As a Kafka scholar I believe I know a lot about the author who has been the subject of so much of my own research and writing over the past forty years, but having now read the long-awaited last volume of Reiner Stach's three-part biography—the volume that actually covers the first part of Kafka's life—I have a much richer understanding of Kafka's formation. The book is astonishing in its breadth and depth. The amount of thought and research that went into this biographical study is evident on every page.

Stach has written that his biography strives to give us an idea of "what it was like to be Kafka." That is different from other biographies that merely tell you about his life. What is also different is that Stach had access to the diaries of Max Brod, which were only made available in 2015. Indeed, this is the reason why this volume, which deals with the early part of Kafka's life, is the last of the three to be written and published. Kafka: The Decisive Years appeared in German in 2002 and in English translation in 2005, and Kafka: The Years of Insight appeared in 2008 and in English in 2013. All three volumes are precisely and readably translated by Shelley Frisch, whose "Translator's Preface" in this volume helps to explain Stach's approach to biography as well as her own views on the challenges of translating both Kafka and nonfiction works.

Stach knows how to tell a good story, and the life of Kafka is a great subject. Kafka: The Early Years deals with Kafka's life up to the year 1911. The reader is also given insights into the history and the reasons behind the national sentiments prevalent in Bohemia, and more particularly the city of Prague, when Kafka was young. Many of the unresolved conflicts that remained open [End Page 93] wounds and eventually led to the Great War have their origins (going back even to the Thirty Years' War) in the region that was Kafka's home and help to clarify what it meant to be a German-speaking Jew growing up in a mostly Czech environment at the end of the nineteenth century.
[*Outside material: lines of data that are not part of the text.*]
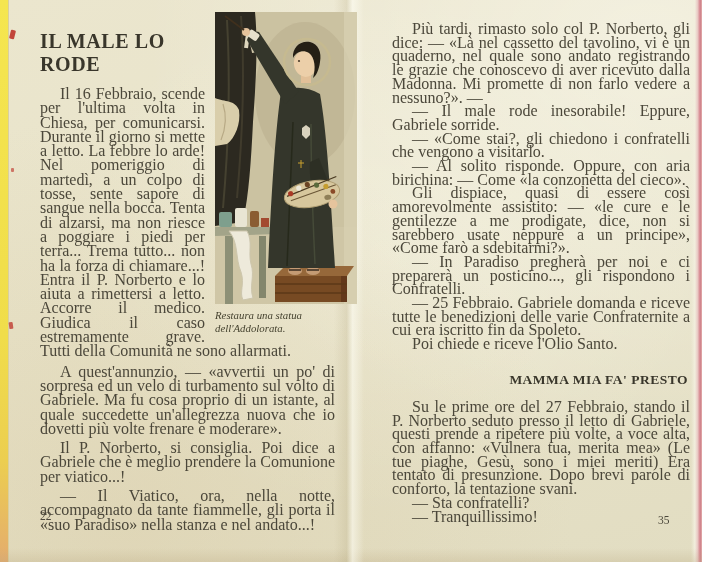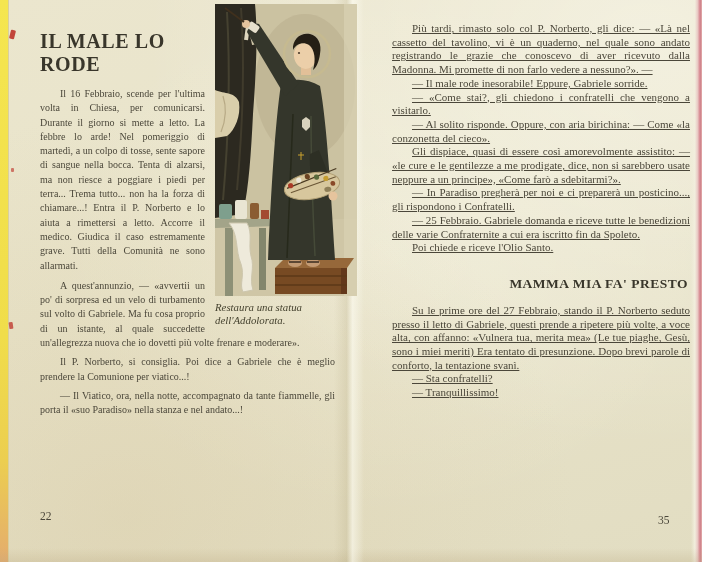"Più tardi, rimasto solo col" .page-right p { font-size: 11px -> 16px; text-decoration: underline -> none }
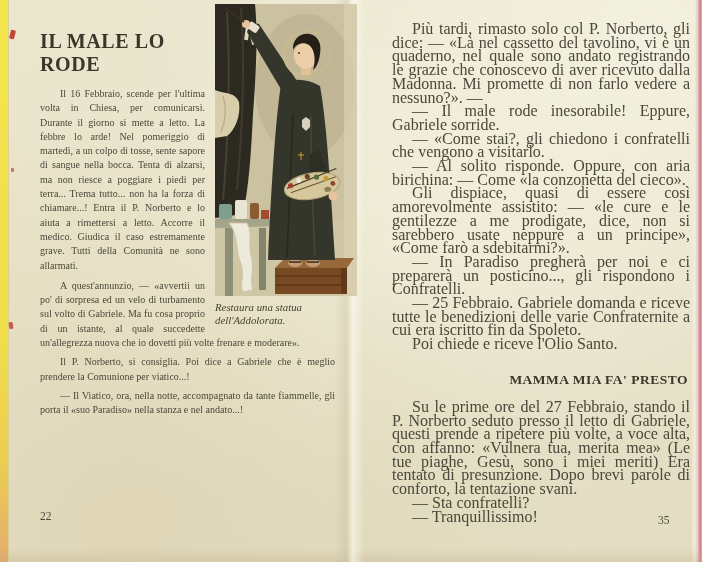"Il 16 Febbraio, scende per" .page-left p { font-size: 10px -> 16px }
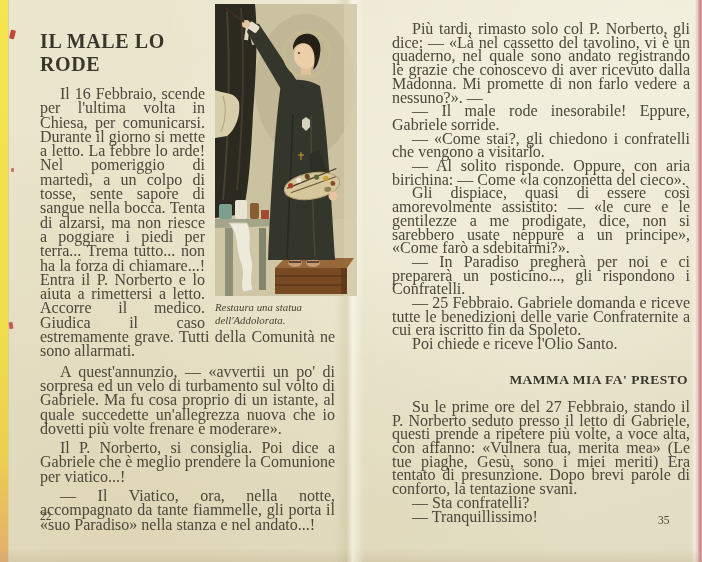"Restaura una statua dell'Addolorata." .figure { margin: 0 0 2px 10px -> 8px 0 2px 10px }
"What it was like to be Kafka"—what does that really mean? For me, the explanations of life in the Kafka home are a great example of this method. We are presented with a description of life as it was lived at the time; for example, what Julie Löwy Kafka's householding would entail and what exactly was expected of her as a Jewish wife of a certain class. We also see Franz's mother dealing with her husband's temper, thus often dismissing servants who came and went and thus adding to little Franz's feelings of instability and establishing patterns in his mind about the nature of relationships.

As in the other two parts of Stach's Kafka biography, each of the chapters is introduced by an epigraph—and the cleverness of these little adornments should not be overlooked. The first chapter of this "first" and final part points to the mammoth undertaking of the three-volume oeuvre when it begins with lines from "Going Under," a song by the American rock band Devo: "Think you heard this all before/Now you're gonna hear some more." Stach must have delighted in finding just the right quotation for the subject of each chapter, and more than anything, this garnish conveys to us readers the sense of Stach's true enjoyment with his explorations into Kafka's life. This biography is never dull.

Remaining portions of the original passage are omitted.